A word-for-word copy of the following listing is needed. Leave out its images.

## RECORDS FOR THE EXERCISE
################

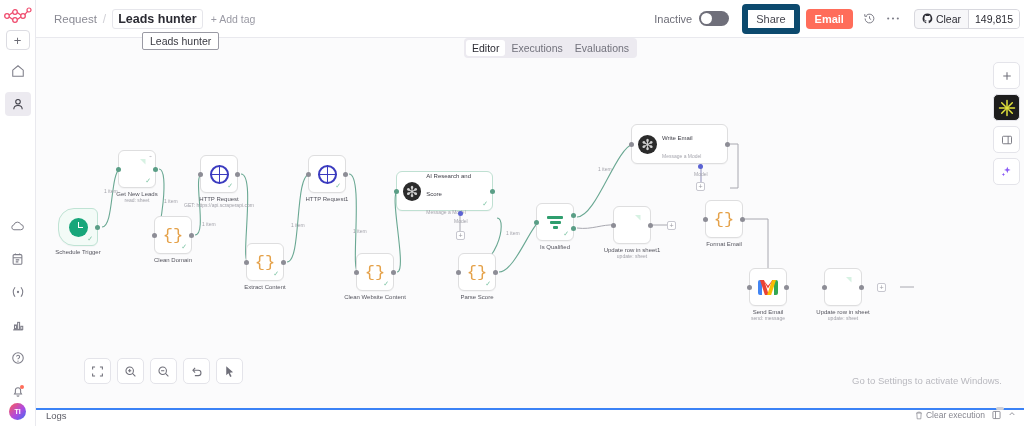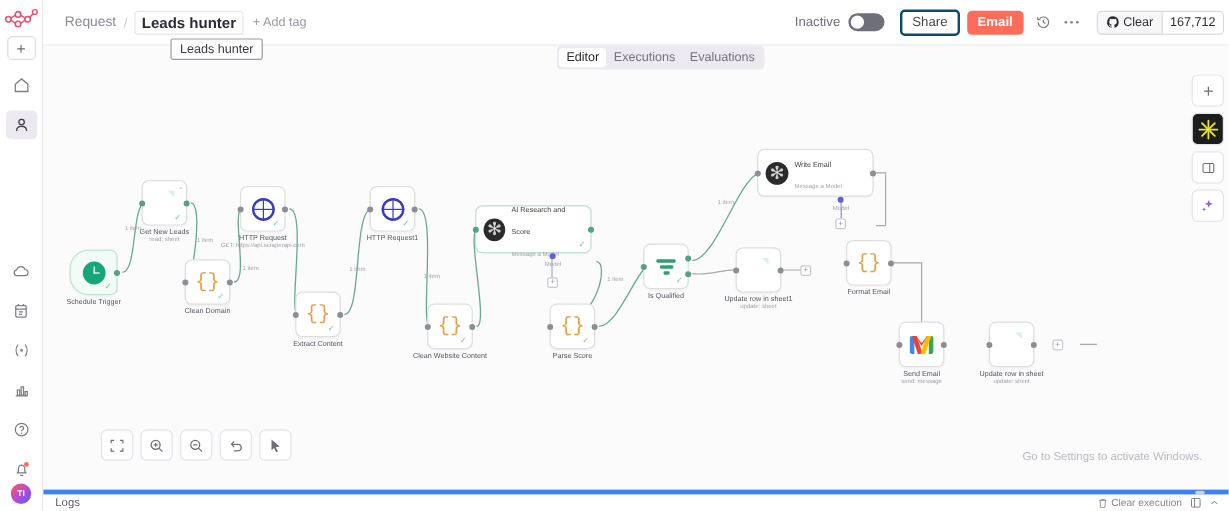"Share" .btn-share { border: 2px solid #0c4a6e -> 6px solid #0c4a6e }
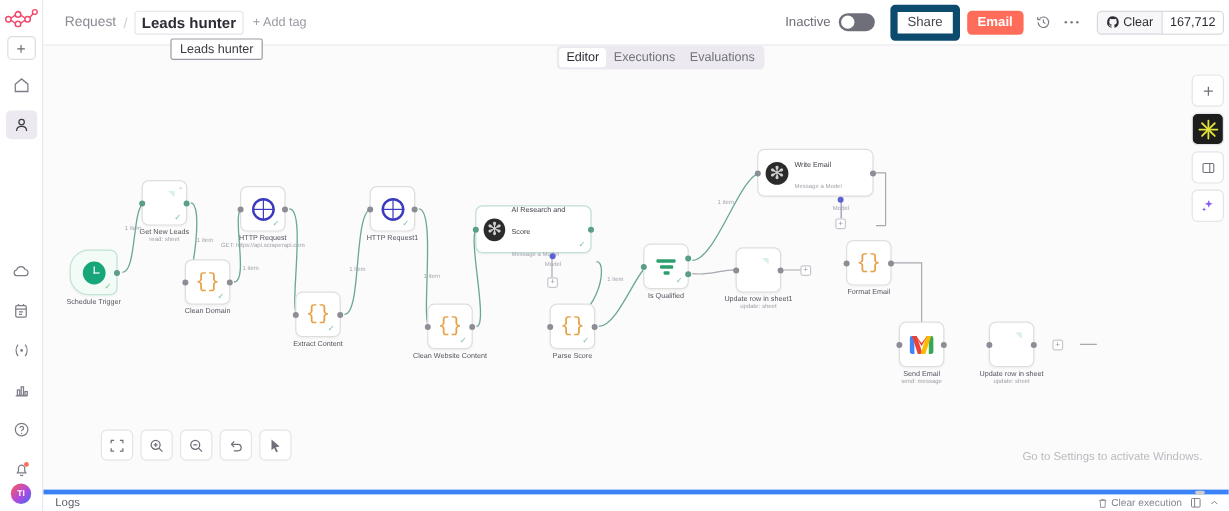"167,712" span.gh-count { text: 167,712 -> 149,815 }
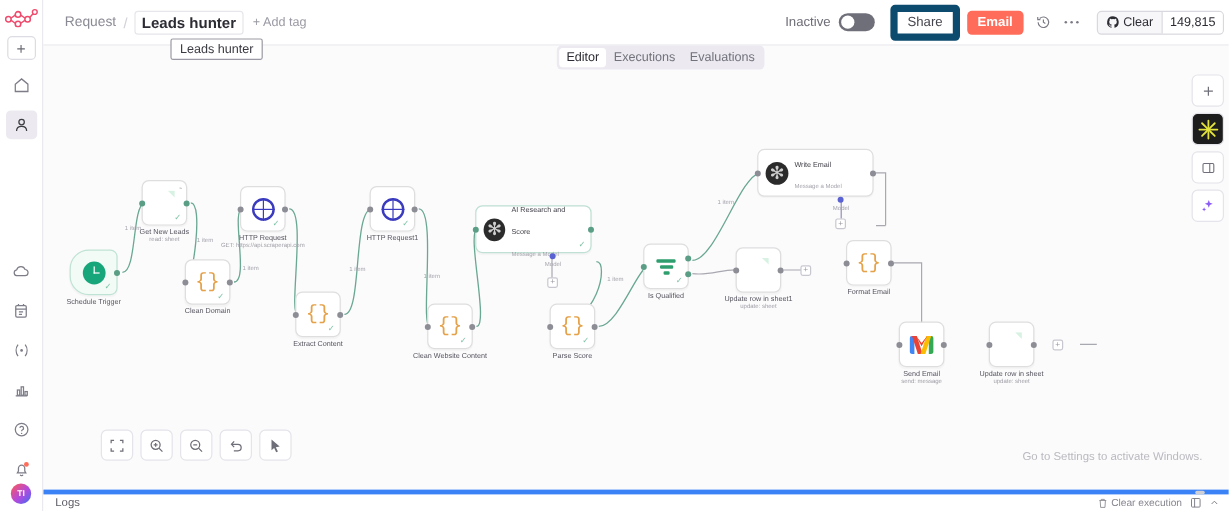"Logs" #bottombar { align-items: center -> flex-start; border-top: 4px solid #3b82f6 -> 2px solid #3b82f6 }
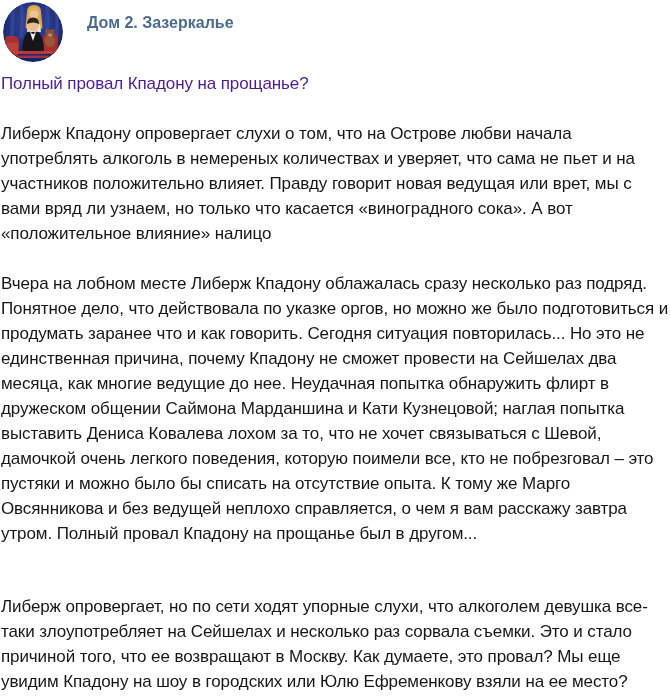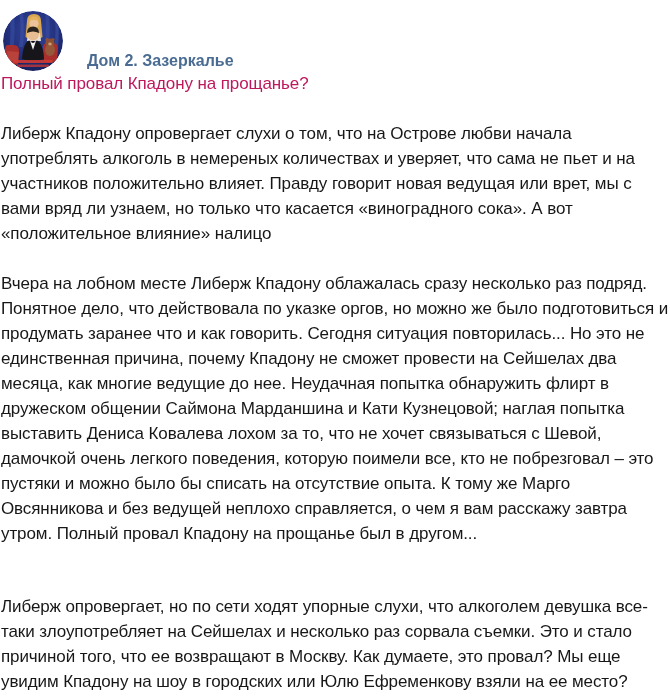"Дом 2. Зазеркалье" .post-header { align-items: flex-end -> flex-start; top: 11px -> 2px }
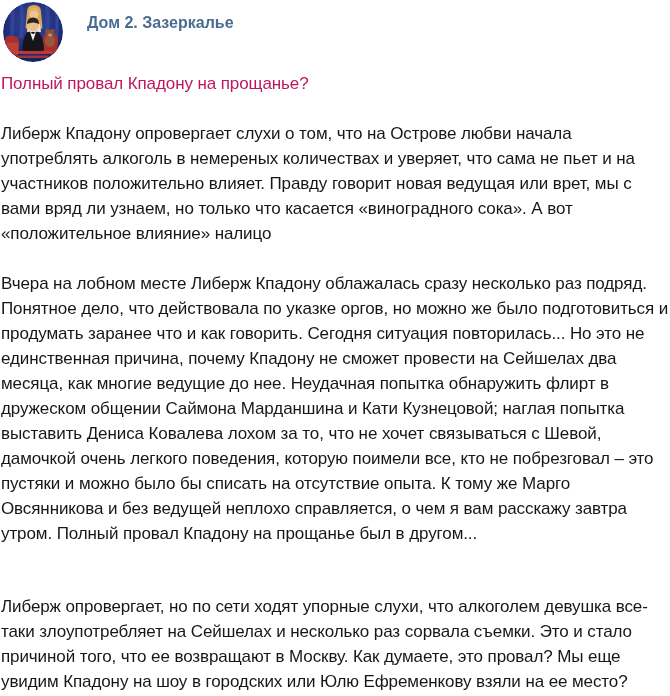"Полный провал Кпадону на прощанье?" .post-heading { color: #be185d -> #4c1d95 }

################

## THE ANSWER
"Share" .btn-share { border: 2px solid #0c4a6e -> 6px solid #0c4a6e }
"167,712" span.gh-count { text: 167,712 -> 149,815 }
"Logs" #bottombar { align-items: center -> flex-start; border-top: 4px solid #3b82f6 -> 2px solid #3b82f6 }
"Дом 2. Зазеркалье" .post-header { align-items: flex-end -> flex-start; top: 11px -> 2px }
"Полный провал Кпадону на прощанье?" .post-heading { color: #be185d -> #4c1d95 }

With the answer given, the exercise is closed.